#### Problem to solve
Omit the images. Reproduce each line of the records exactly as it appears.

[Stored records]
******
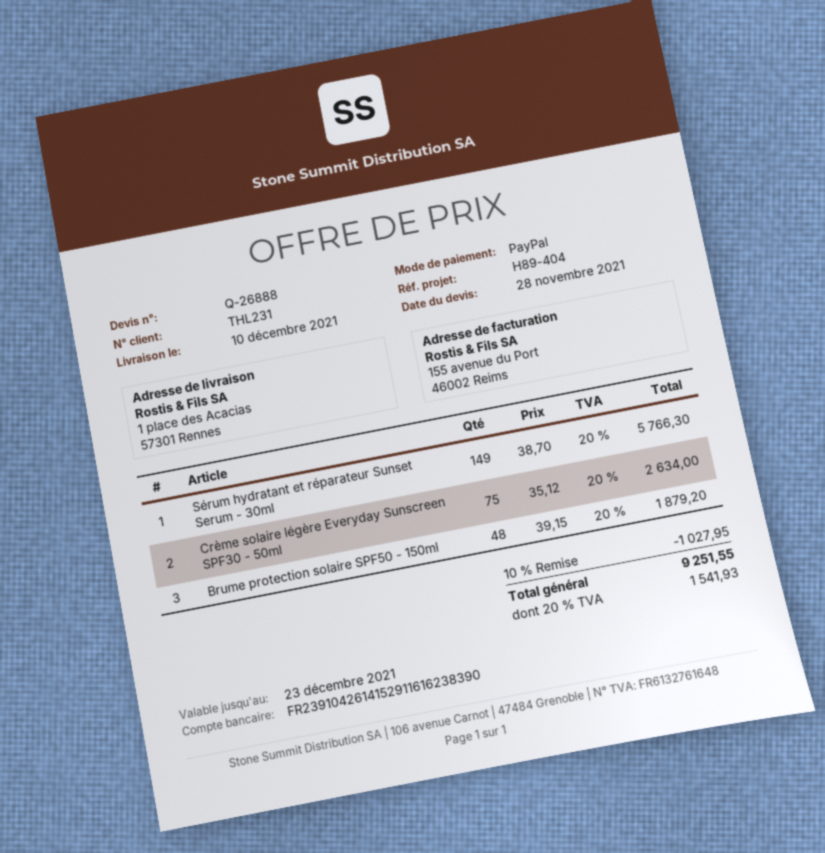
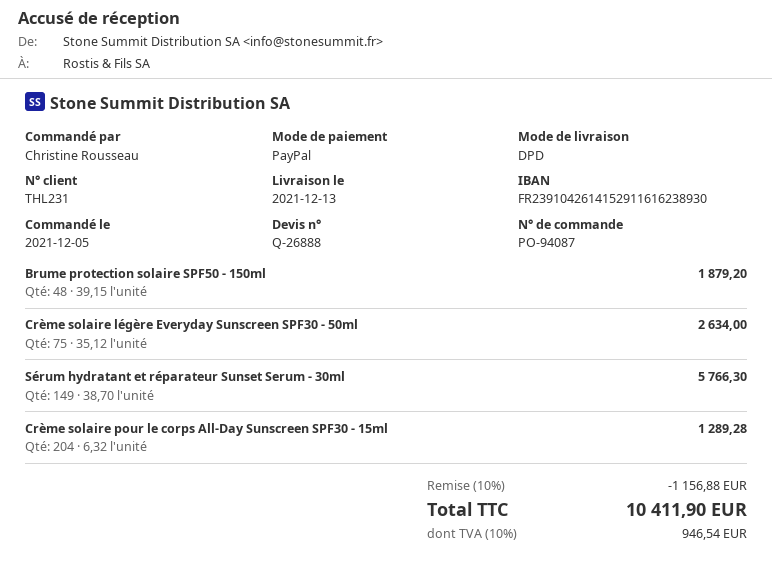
delivery date: 2021-12-10 -> 2021-12-13
bank account: FR2391042614152911616238390 -> FR2391042614152911616238930
Crème solaire pour le corps All-Day Sunscreen SPF30 - 15ml: none -> 204 x 6.32 = 1289.28
discount: 10% = 1027.95 -> 10% = 1156.88
tax: 20% = 1541.93 -> 10% = 946.54
total: 9251.55 -> 10411.90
******
#### Response area
delivery date: 2021-12-10 -> 2021-12-13
bank account: FR2391042614152911616238390 -> FR2391042614152911616238930
Crème solaire pour le corps All-Day Sunscreen SPF30 - 15ml: none -> 204 x 6.32 = 1289.28
discount: 10% = 1027.95 -> 10% = 1156.88
tax: 20% = 1541.93 -> 10% = 946.54
total: 9251.55 -> 10411.90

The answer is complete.